My first dog I found half-drowned in a winter creek. Now, as though we were adopting a child, we get interviewed and background-checked because the burden is on us to prove we’re worthy of  the dog. Our likely adoptee is Bruno, a five-year-old black lab whose former owner died. His temperament – hippie-mellow, almost inert -- is amenable to ours. We don’t want one of those relentlessly needy, yapping dogs. We sat in the front room with Bruno and the woman from the lab rescue agency (she’s a deputy U.S. attorney), answering questions and watching Bruno watch two squirrels spiraling up and down one of the oaks outside the bay window. His interest never exceeded the observation phase, even when the ruby-throated hummingbird showed up. It fed at the Calliandra californica, called the fairy duster, an airy pink puff of a flower. In flight, the bird was a gray blur. Hovering, it glistened green and red like a Christmas ornament. I love Emily Dickinson’s poem about the hummingbird in which she never identifies her subject by name, as though it were too speedy, too elusive to pin down with a mere word: 

“A Route of Evanescence
With a revolving Wheel--
A Resonance of Emerald--
A Rush of Cochineal;
And every Blossom on the Bush
Adjusts its tumbled Head, --
The mail from Tunis, probably,
An easy Morning's Ride.” 

A hummingbird in flight is less an object than a place or process – “A Route of Evanescence” – and its wings in profile give the impression of rotational energy, like a flywheel (did Dickinson imply the pun?). Her rhyming, as always, is wittily eccentric: “Wheel”/”Cochineal.” One wonders: without “Wheel,” would Dickinson have come up with “Cochineal?” The latter is an insect from which a deep carmine-colored dye is derived, and is also the name of that color. In blander terms, her fourth line reads “A Rush of Red.” The consonance is nice, but “Cochineal” is better. I suspect poems are often driven by the serendipity of rhyme – one of many qualities sacrificed in unrhymed verse.

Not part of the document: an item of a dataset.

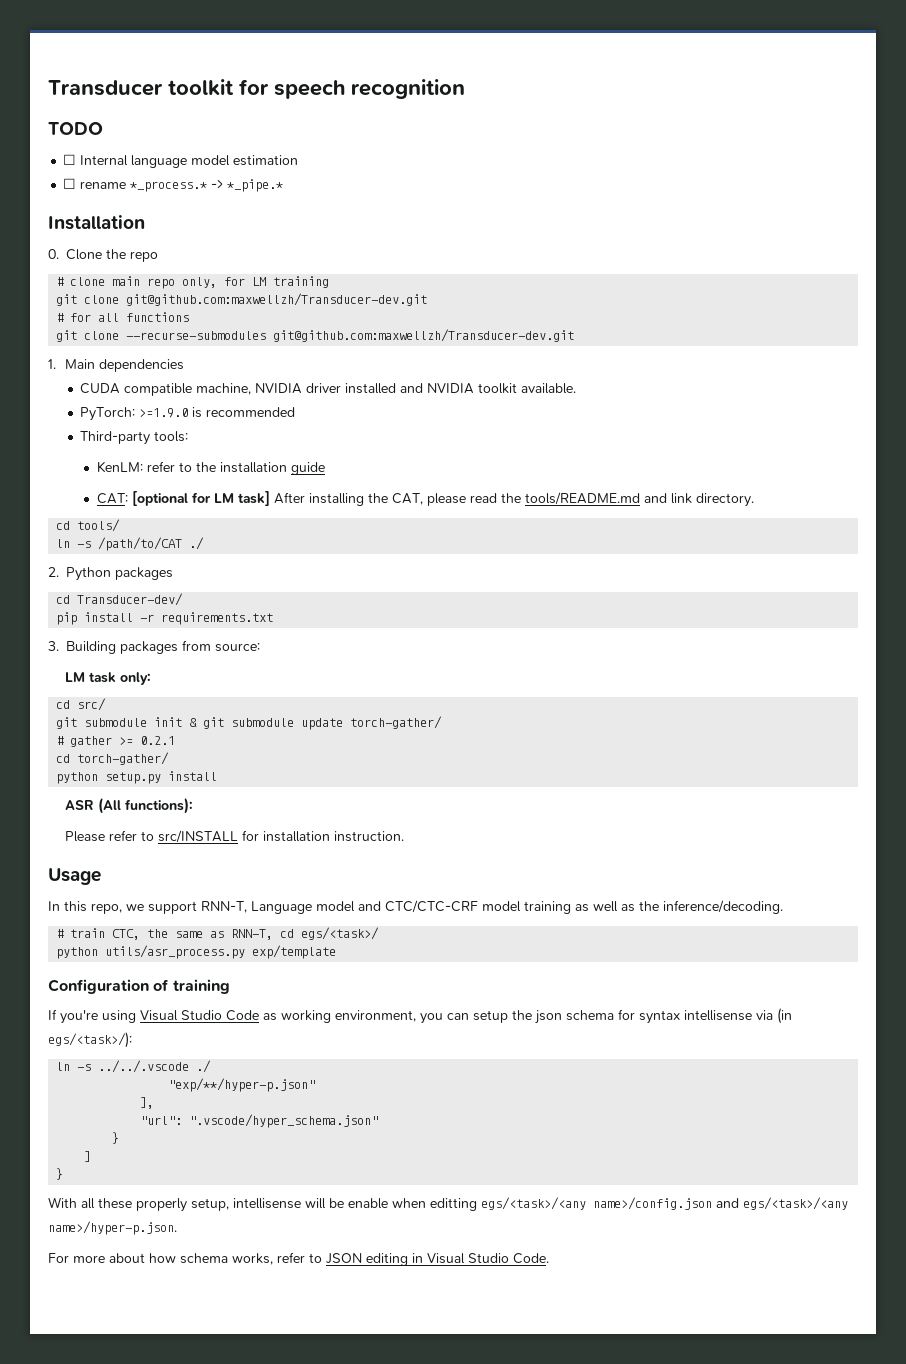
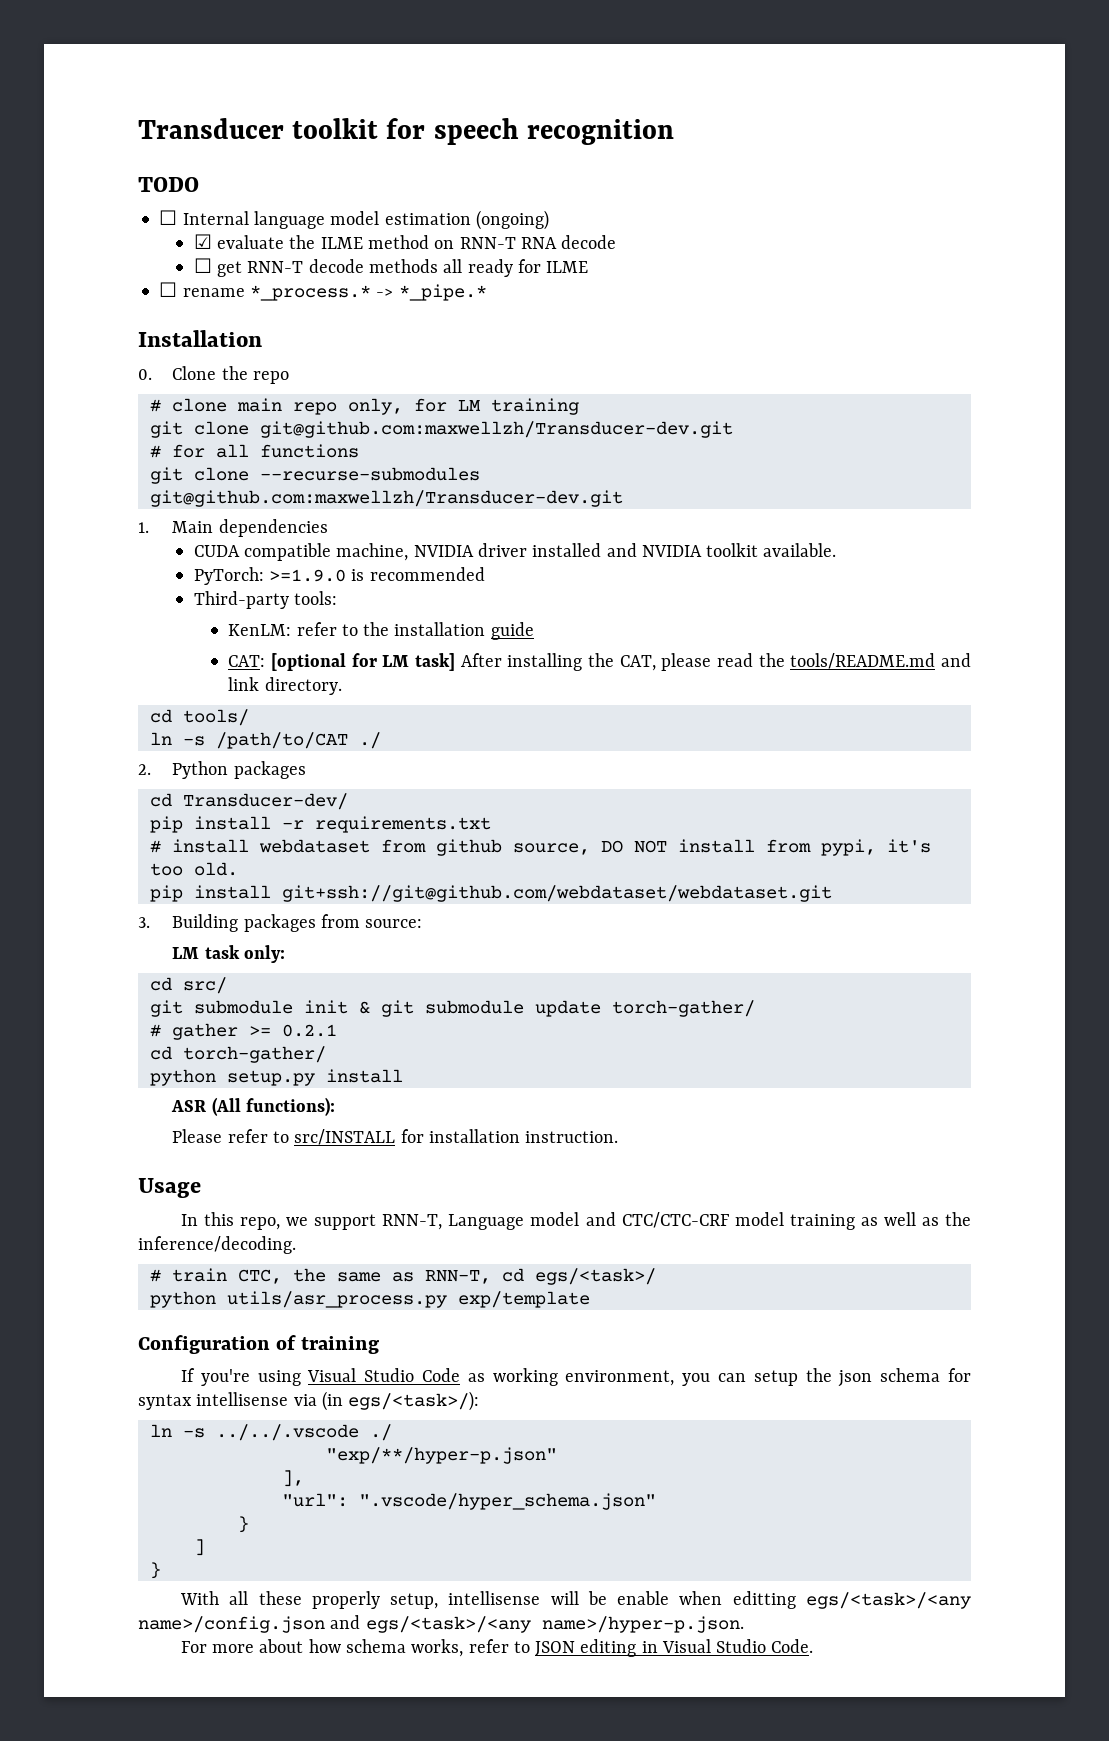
(299, 160) none -> [475,210,549,230] [193,234,617,249] [193,258,589,277] (ongoing) // ☑ evaluate the ILME method on RNN-T RNA decode // ☐ get RNN-T decode methods all ready for ILME
(274, 618) none -> [149,839,931,856] [149,862,238,876] [149,885,832,902] // # install webdataset from github source, DO NOT install from pypi, it's too old. // pip install git+ssh://git@github.com/webdataset/webdataset.git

Richard Wilbur put it like this in Responses: Prose Pieces, 1953-1976: 

“…it is precisely in its power to suggest comparisons and connection—unusual ones—to the poet that one of the incidental merits of rhyme may be said to lie…the suggestions of rhyme are so nimble and so many that it is an invaluable means to the discovery of poetic raw material which is, in the very best sense, farfetched.”

2 comments:

Anonymous said...

Good dogs, labs. Because of their mellowness and weight, labradors are often ideal blood donors. Our dog, a dachshund, was diagnosed with severe hemolytic anemia,which required the transfusion of two units of packed red blood cells. One came from a golden retriever and the other from a lab. The transfusions saved his life until appropriate medications could restore his bone marrow's capacity to make red blood cells.

TJG

B.R. said...

P.K.
Thanks for this post, especially the discussion about rhyme - and the wonderful things that can happen when words are "fetched from afar..." (in order to secure a needed rhyme).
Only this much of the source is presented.